Your task
Among the records that follow, find the line with "background:#e4e4e7; border-radius:8px; padding:7px" and the line with "align-items:center; gap:8px; border:3px". Set down those lines and all lines between them exactly, without adding anything.

Source information
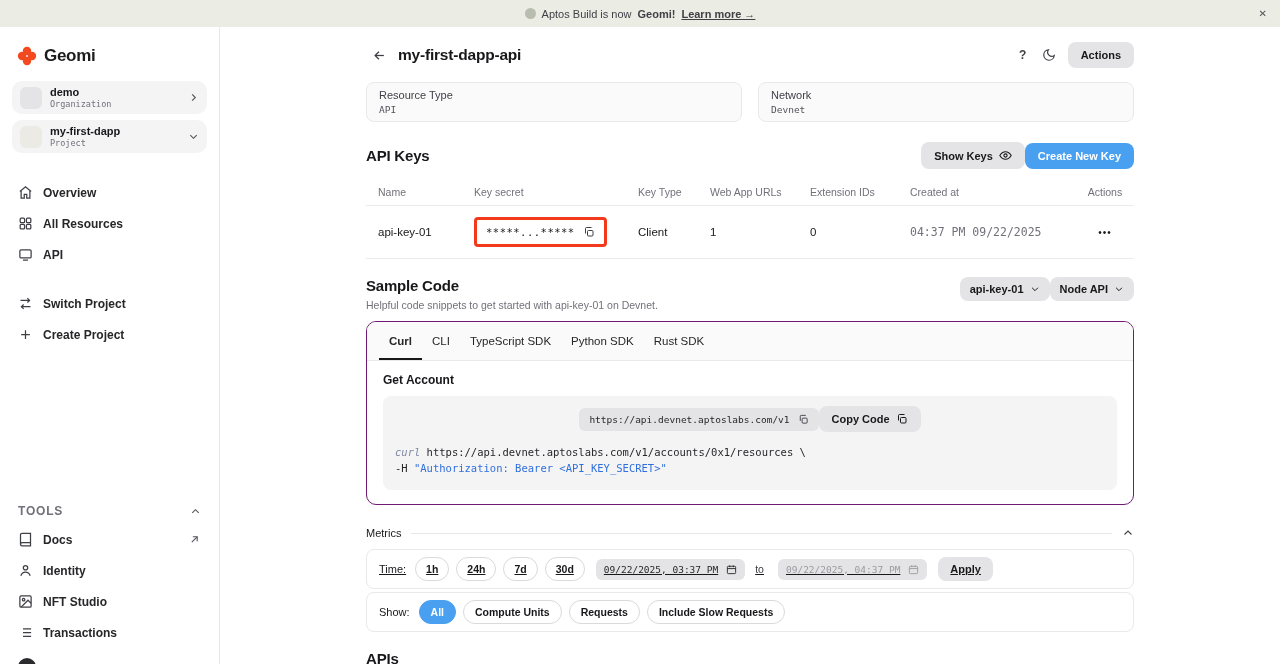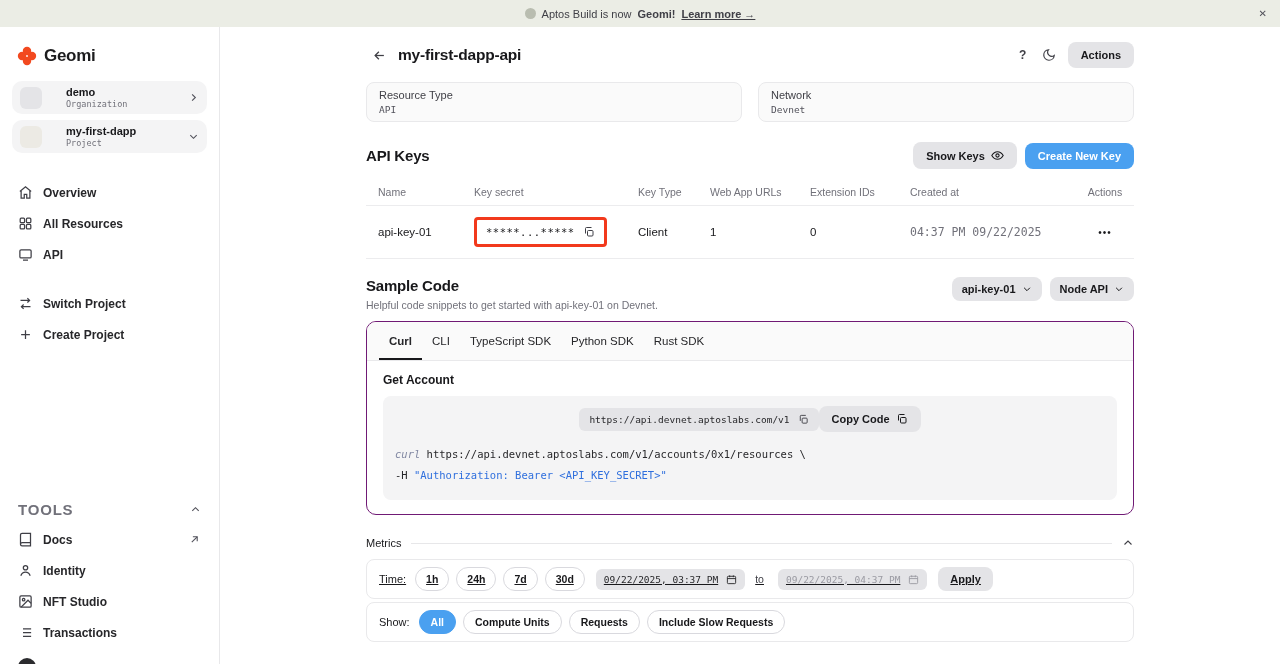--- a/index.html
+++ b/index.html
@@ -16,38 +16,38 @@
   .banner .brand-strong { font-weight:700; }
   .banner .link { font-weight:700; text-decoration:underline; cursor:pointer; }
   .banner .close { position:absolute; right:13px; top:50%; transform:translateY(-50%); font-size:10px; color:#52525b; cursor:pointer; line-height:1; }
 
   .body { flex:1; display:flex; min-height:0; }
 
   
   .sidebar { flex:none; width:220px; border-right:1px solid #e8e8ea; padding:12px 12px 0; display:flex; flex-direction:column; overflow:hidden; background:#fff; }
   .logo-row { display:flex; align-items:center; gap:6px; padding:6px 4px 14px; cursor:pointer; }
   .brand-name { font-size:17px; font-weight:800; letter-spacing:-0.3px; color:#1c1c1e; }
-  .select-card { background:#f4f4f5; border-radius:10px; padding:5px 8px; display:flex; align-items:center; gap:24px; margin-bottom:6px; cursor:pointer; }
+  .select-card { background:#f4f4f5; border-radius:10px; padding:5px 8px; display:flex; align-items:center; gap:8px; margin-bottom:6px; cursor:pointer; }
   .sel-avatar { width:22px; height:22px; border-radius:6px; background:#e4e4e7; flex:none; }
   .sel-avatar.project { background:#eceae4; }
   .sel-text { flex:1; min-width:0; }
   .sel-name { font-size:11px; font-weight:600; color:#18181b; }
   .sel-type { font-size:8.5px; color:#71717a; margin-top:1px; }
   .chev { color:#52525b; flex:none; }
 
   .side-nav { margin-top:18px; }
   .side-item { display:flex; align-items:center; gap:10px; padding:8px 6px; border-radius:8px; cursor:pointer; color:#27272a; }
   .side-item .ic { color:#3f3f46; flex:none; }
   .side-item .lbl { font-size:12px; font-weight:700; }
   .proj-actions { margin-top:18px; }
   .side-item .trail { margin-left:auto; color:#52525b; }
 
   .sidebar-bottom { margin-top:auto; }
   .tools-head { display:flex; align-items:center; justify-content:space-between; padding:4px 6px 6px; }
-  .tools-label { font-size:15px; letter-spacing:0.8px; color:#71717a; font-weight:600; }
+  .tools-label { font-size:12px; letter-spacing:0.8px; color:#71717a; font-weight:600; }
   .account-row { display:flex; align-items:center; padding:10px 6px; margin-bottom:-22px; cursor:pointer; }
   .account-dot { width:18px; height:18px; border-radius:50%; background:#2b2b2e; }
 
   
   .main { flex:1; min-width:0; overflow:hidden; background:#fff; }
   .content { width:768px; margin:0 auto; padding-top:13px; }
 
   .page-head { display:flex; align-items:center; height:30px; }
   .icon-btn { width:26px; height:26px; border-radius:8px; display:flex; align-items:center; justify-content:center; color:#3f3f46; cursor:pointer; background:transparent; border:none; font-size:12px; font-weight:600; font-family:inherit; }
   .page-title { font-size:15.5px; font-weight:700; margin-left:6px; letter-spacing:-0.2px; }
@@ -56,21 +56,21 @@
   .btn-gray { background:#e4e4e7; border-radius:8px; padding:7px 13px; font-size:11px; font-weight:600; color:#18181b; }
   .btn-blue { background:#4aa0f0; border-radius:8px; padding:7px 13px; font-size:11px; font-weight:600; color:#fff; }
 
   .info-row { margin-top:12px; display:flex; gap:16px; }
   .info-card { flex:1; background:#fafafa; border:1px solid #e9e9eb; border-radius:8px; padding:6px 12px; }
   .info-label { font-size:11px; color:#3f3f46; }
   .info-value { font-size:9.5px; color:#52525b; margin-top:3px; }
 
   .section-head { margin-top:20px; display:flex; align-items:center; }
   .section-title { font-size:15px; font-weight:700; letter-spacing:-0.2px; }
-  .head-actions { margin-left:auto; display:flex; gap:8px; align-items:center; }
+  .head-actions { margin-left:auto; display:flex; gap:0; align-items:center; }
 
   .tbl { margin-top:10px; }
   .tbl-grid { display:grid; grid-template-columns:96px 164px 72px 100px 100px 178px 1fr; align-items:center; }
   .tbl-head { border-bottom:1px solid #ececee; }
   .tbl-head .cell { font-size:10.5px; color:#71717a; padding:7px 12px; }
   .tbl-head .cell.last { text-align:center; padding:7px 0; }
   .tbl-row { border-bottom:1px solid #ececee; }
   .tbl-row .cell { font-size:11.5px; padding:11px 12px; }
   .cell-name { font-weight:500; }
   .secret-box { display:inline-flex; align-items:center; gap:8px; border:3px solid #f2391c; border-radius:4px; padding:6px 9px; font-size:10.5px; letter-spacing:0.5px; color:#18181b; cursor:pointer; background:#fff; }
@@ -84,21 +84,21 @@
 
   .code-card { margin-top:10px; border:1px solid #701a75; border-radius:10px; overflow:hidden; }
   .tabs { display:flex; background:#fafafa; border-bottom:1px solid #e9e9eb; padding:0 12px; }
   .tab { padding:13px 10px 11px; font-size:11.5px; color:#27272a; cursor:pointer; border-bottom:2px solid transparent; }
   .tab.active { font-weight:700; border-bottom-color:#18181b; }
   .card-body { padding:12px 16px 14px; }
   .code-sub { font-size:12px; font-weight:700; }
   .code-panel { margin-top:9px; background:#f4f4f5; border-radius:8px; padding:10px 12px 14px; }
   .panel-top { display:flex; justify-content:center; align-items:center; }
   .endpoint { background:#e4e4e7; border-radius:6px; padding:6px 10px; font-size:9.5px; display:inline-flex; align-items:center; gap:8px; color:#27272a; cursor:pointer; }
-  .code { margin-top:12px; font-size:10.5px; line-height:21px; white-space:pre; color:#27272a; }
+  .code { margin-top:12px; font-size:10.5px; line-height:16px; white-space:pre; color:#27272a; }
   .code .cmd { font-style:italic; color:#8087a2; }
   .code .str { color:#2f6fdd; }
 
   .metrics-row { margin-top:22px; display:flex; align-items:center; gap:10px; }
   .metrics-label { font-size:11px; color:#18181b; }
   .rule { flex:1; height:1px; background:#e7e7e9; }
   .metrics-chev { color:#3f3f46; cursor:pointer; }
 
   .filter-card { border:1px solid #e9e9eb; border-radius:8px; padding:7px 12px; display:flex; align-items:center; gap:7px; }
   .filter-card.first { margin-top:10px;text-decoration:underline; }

Written answer
   .btn-gray { background:#e4e4e7; border-radius:8px; padding:7px 13px; font-size:11px; font-weight:600; color:#18181b; }
   .btn-blue { background:#4aa0f0; border-radius:8px; padding:7px 13px; font-size:11px; font-weight:600; color:#fff; }
 
   .info-row { margin-top:12px; display:flex; gap:16px; }
   .info-card { flex:1; background:#fafafa; border:1px solid #e9e9eb; border-radius:8px; padding:6px 12px; }
   .info-label { font-size:11px; color:#3f3f46; }
   .info-value { font-size:9.5px; color:#52525b; margin-top:3px; }
 
   .section-head { margin-top:20px; display:flex; align-items:center; }
   .section-title { font-size:15px; font-weight:700; letter-spacing:-0.2px; }
-  .head-actions { margin-left:auto; display:flex; gap:8px; align-items:center; }
+  .head-actions { margin-left:auto; display:flex; gap:0; align-items:center; }
 
   .tbl { margin-top:10px; }
   .tbl-grid { display:grid; grid-template-columns:96px 164px 72px 100px 100px 178px 1fr; align-items:center; }
   .tbl-head { border-bottom:1px solid #ececee; }
   .tbl-head .cell { font-size:10.5px; color:#71717a; padding:7px 12px; }
   .tbl-head .cell.last { text-align:center; padding:7px 0; }
   .tbl-row { border-bottom:1px solid #ececee; }
   .tbl-row .cell { font-size:11.5px; padding:11px 12px; }
   .cell-name { font-weight:500; }
   .secret-box { display:inline-flex; align-items:center; gap:8px; border:3px solid #f2391c; border-radius:4px; padding:6px 9px; font-size:10.5px; letter-spacing:0.5px; color:#18181b; cursor:pointer; background:#fff; }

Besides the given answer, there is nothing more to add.